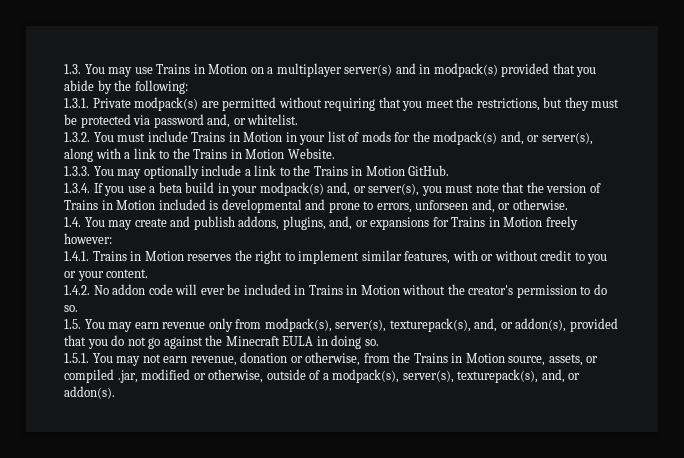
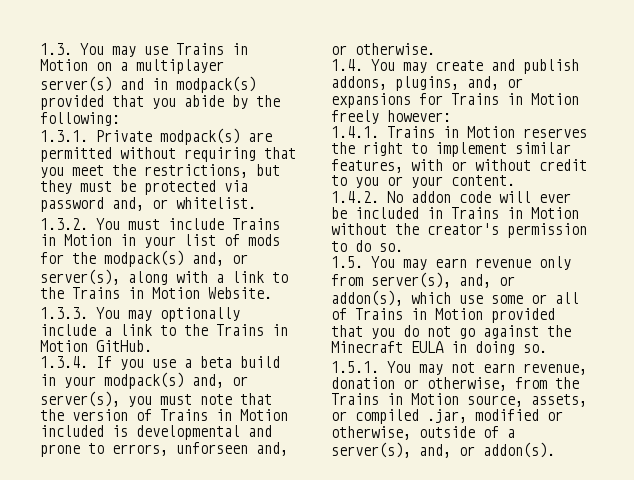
[264,318,567,332] modpack(s), server(s), texturepack(s), and, or addon(s), -> [371,272,515,288] [331,290,579,306] [331,308,483,320] server(s), and, or addon(s), which use some or all of Trains in Motion
[332,369,539,383] modpack(s), server(s), texturepack(s), -> [331,442,411,458] server(s),

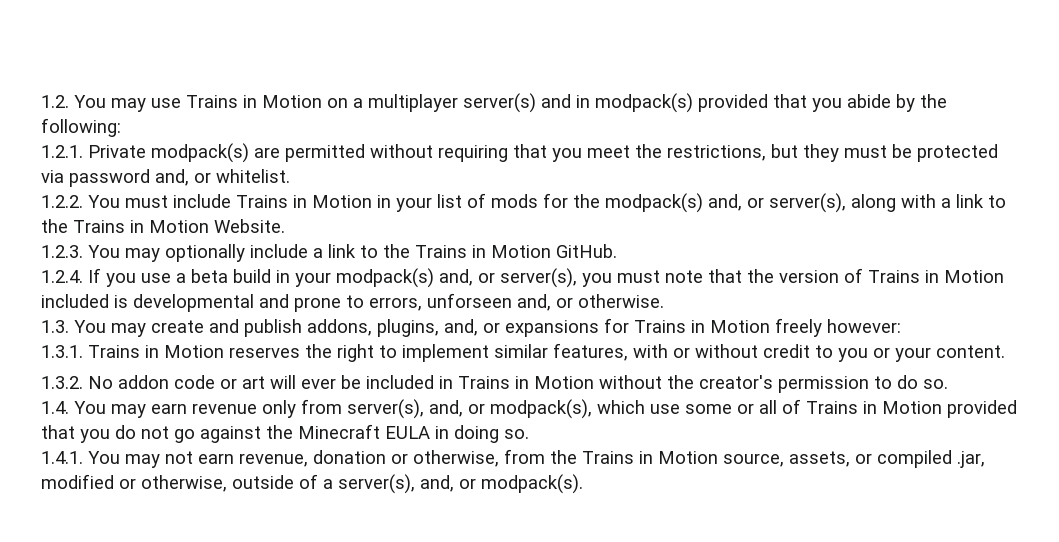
[40,43,72,55] 1.3. -> [41,95,69,108] 1.2.
[40,130,88,142] 1.3.1. -> [41,145,83,158] 1.2.1.
[40,218,88,230] 1.3.2. -> [41,195,83,208] 1.2.2.
[40,307,88,319] 1.3.3. -> [41,245,83,258] 1.2.3.
[40,356,88,368] 1.3.4. -> [41,270,83,283] 1.2.4.
[331,59,363,71] 1.4. -> [41,320,69,333] 1.3.
[331,126,379,138] 1.4.1. -> [41,345,83,358] 1.3.1.
[331,191,379,203] 1.4.2. -> [41,376,83,389] 1.3.2.
(491, 197) none -> [220,376,265,389] or art
[331,256,363,268] 1.5. -> [41,401,69,414] 1.4.
[331,290,403,306] addon(s), -> [490,399,592,419] modpack(s),
[331,361,379,373] 1.5.1. -> [41,451,83,464] 1.4.1.
[483,442,555,458] addon(s). -> [481,474,583,494] modpack(s).

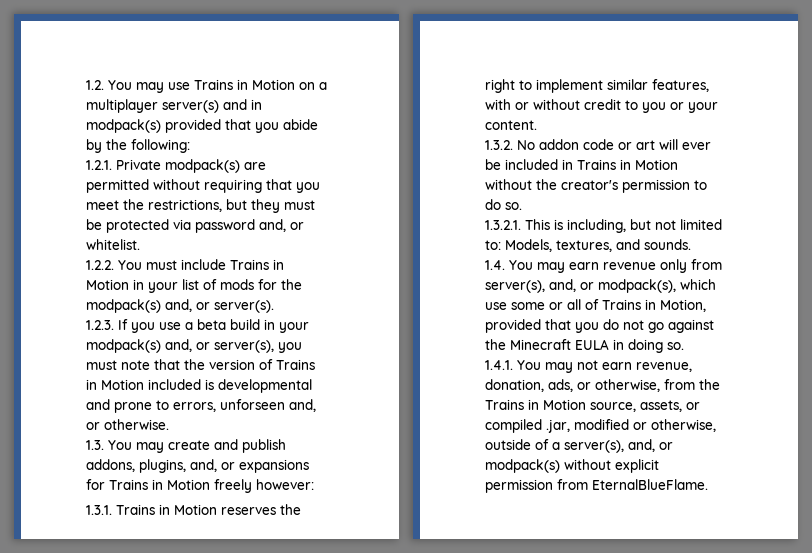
[769,193,1006,213] [41,219,285,233] [41,244,617,262] [41,270,83,283] server(s), along with a link to the Trains in Motion Website. // 1.2.3. You may optionally include a link to the Trains in Motion GitHub. // 1.2.4. -> [214,300,274,313] [86,320,114,330] server(s). // 1.2.3.
(948, 384) none -> [485,219,722,233] [485,239,691,252] // 1.3.2.1. This is including, but not limited to: Models, textures, and sounds.
[882,401,942,414] Motion -> [660,299,706,312] Motion,
[313,450,386,464] donation -> [485,379,573,392] donation, ads,
[481,474,583,494] modpack(s). -> [485,459,659,473] [485,479,708,493] modpack(s) without explicit permission from EternalBlueFlame.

....................

Check each line of the material for the word "none". Copy the ones that have it.

### Response to the task
(491, 197) none -> [220,376,265,389] or art
(948, 384) none -> [485,219,722,233] [485,239,691,252] // 1.3.2.1. This is including, but not limited to: Models, textures, and sounds.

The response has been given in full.